Appendix D: Math Foundations Refresher
If the algebra in a chapter ever slows you down, this is your refresher. It covers exactly the pre-college math this book relies on — no more. Skim it now to find your gaps, and return whenever a manipulation looks unfamiliar. (None of this is discrete math; it's the toolkit you bring with you.)
Working with exponents
For real $a, b$ and integers $m, n$:
| Rule | Example |
|---|---|
| $a^m \cdot a^n = a^{m+n}$ | $2^3 \cdot 2^4 = 2^7 = 128$ |
| $\dfrac{a^m}{a^n} = a^{m-n}$ | $\dfrac{5^6}{5^2} = 5^4$ |
| $(a^m)^n = a^{mn}$ | $(2^3)^2 = 2^6 = 64$ |
| $a^0 = 1$ (for $a \ne 0$) | $7^0 = 1$ |
| $a^{-n} = \dfrac{1}{a^n}$ | $2^{-3} = \tfrac{1}{8}$ |
The move you'll use most in induction: $a \cdot a^{k} = a^{k+1}$ (e.g., $2 \cdot 2^k = 2^{k+1}$).
Logarithms
$\log_b x$ is "the power you raise $b$ to in order to get $x$": $b^{(\log_b x)} = x$. In CS, base 2 is everywhere.
| Rule | Example |
|---|---|
| $\log_b(xy) = \log_b x + \log_b y$ | $\log_2 (8 \cdot 4) = 3 + 2 = 5$ |
| $\log_b(x/y) = \log_b x - \log_b y$ | |
| $\log_b(x^k) = k \log_b x$ | $\log_2(8^2) = 2 \cdot 3 = 6$ |
| $\log_b x = \dfrac{\log_c x}{\log_c b}$ (change of base) |
Key intuition: $\log_2 n$ is roughly the number of bits in $n$, and it grows very slowly — doubling $n$ adds just 1. This is why $O(\log n)$ algorithms (like binary search) are so fast.
Fractions
- Common denominator: $\dfrac{a}{c} + \dfrac{b}{d} = \dfrac{ad + bc}{cd}$.
- The induction workhorse: $\dfrac{k(k+1)}{2} + (k+1) = \dfrac{k(k+1) + 2(k+1)}{2} = \dfrac{(k+1)(k+2)}{2}.$
Factoring and expanding
| Pattern | |
|---|---|
| $(a+b)^2 = a^2 + 2ab + b^2$ | |
| $(a-b)^2 = a^2 - 2ab + b^2$ | |
| $a^2 - b^2 = (a-b)(a+b)$ | difference of squares |
| $(x + r)(x + s) = x^2 + (r+s)x + rs$ |
Pulling out a common factor is the single most useful move: $k(k+1) + 2(k+1) = (k+1)(k+2)$.
Summation notation
$\displaystyle\sum_{i=1}^{n} a_i$ means $a_1 + a_2 + \dots + a_n$. Useful facts (proved in Chapter 11):
- $\sum_{i=1}^{n} c = cn$ (a constant added $n$ times)
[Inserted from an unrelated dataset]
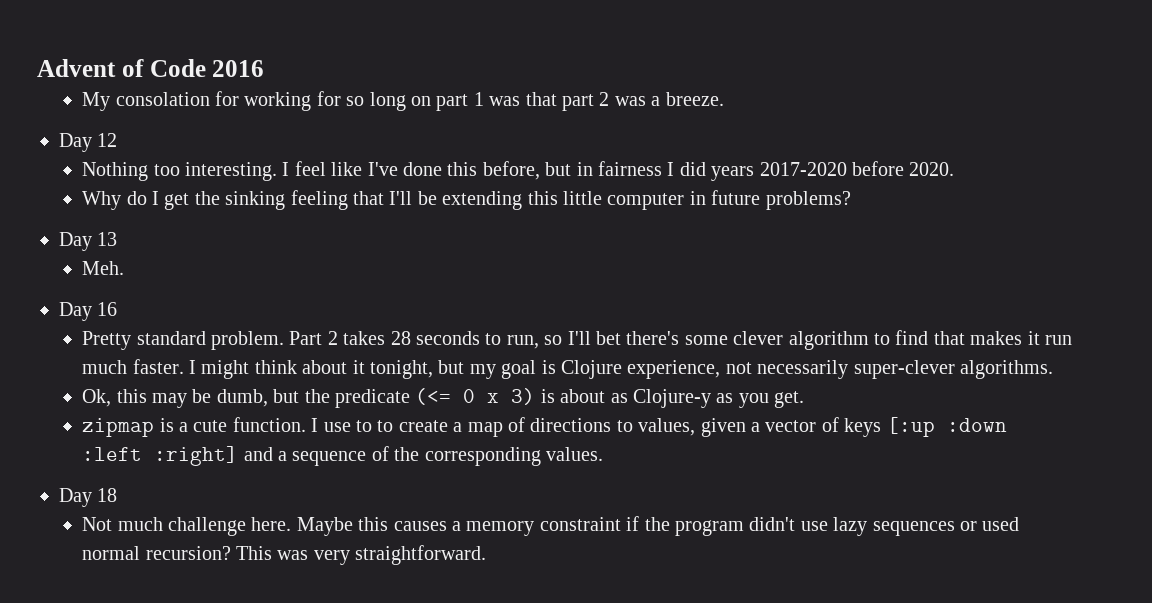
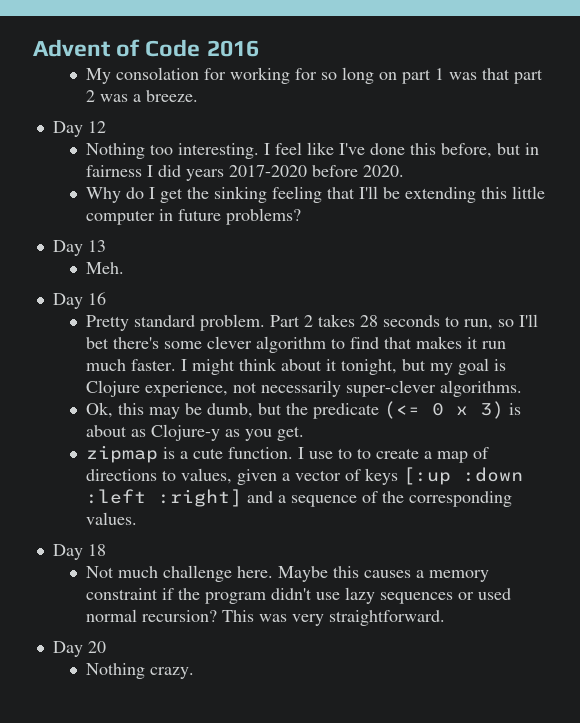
+ Day 20
+ Nothing crazy.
- $\sum_{i=1}^{n} i = \dfrac{n(n+1)}{2}$
- $\sum_{i=0}^{n-1} r^i = \dfrac{r^n - 1}{r - 1}$ for $r \ne 1$ (geometric series)
- Linearity: $\sum (\alpha a_i + \beta b_i) = \alpha \sum a_i + \beta \sum b_i$
Functions and growth
A function $f$ takes an input and returns an output, written $f(x)$. Recognize the basic growth shapes, slowest to fastest, since Chapter 14 ranks algorithms by them: $$\text{constant} < \log n < n < n\log n < n^2 < n^3 < 2^n < n!.$$
Sets of numbers (preview of Chapter 8)
$\mathbb{N}$ (naturals, including 0 in this book), $\mathbb{Z}$ (integers), $\mathbb{Q}$ (rationals), $\mathbb{R}$ (reals). Each contains the previous: $\mathbb{N} \subseteq \mathbb{Z} \subseteq \mathbb{Q} \subseteq \mathbb{R}$.
Inequalities
- Adding the same amount to both sides preserves $<$: if $a < b$ then $a + c < b + c$.
- Multiplying by a positive preserves it; by a negative flips it: if $a < b$ and $c < 0$ then $ac > bc$.
- Transitivity: $a < b$ and $b < c$ imply $a < c$ (used constantly in inequality inductions).
Where to get more help
If any section above felt shaky, a few hours on Khan Academy's Algebra and Precalculus tracks (free) will close the gap. You need fluency with these manipulations, not deep theory — the depth in this book is all on the discrete-math side.